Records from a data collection
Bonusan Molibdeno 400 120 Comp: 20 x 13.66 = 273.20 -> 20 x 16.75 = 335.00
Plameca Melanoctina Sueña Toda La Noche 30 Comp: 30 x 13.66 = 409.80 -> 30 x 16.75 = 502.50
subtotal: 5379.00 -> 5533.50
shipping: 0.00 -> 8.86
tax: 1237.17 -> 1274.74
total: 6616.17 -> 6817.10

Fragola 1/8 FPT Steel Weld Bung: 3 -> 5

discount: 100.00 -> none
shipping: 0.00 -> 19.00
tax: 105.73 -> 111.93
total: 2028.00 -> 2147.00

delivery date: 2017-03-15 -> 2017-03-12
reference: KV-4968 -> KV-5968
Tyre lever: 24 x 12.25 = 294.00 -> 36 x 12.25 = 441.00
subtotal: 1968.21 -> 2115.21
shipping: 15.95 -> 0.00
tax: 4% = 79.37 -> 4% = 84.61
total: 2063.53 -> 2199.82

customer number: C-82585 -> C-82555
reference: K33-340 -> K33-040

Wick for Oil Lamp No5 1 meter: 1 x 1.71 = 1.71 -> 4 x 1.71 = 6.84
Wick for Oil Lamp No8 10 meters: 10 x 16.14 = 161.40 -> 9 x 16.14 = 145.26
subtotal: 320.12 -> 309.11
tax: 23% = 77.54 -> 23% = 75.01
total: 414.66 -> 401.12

▶ **WORK TO BE COMPLETED**
Filter the data, keeping only the lines that contain "Lamp".

▶ **REPLY TO THE EXERCISE**
Wick for Oil Lamp No5 1 meter: 1 x 1.71 = 1.71 -> 4 x 1.71 = 6.84
Wick for Oil Lamp No8 10 meters: 10 x 16.14 = 161.40 -> 9 x 16.14 = 145.26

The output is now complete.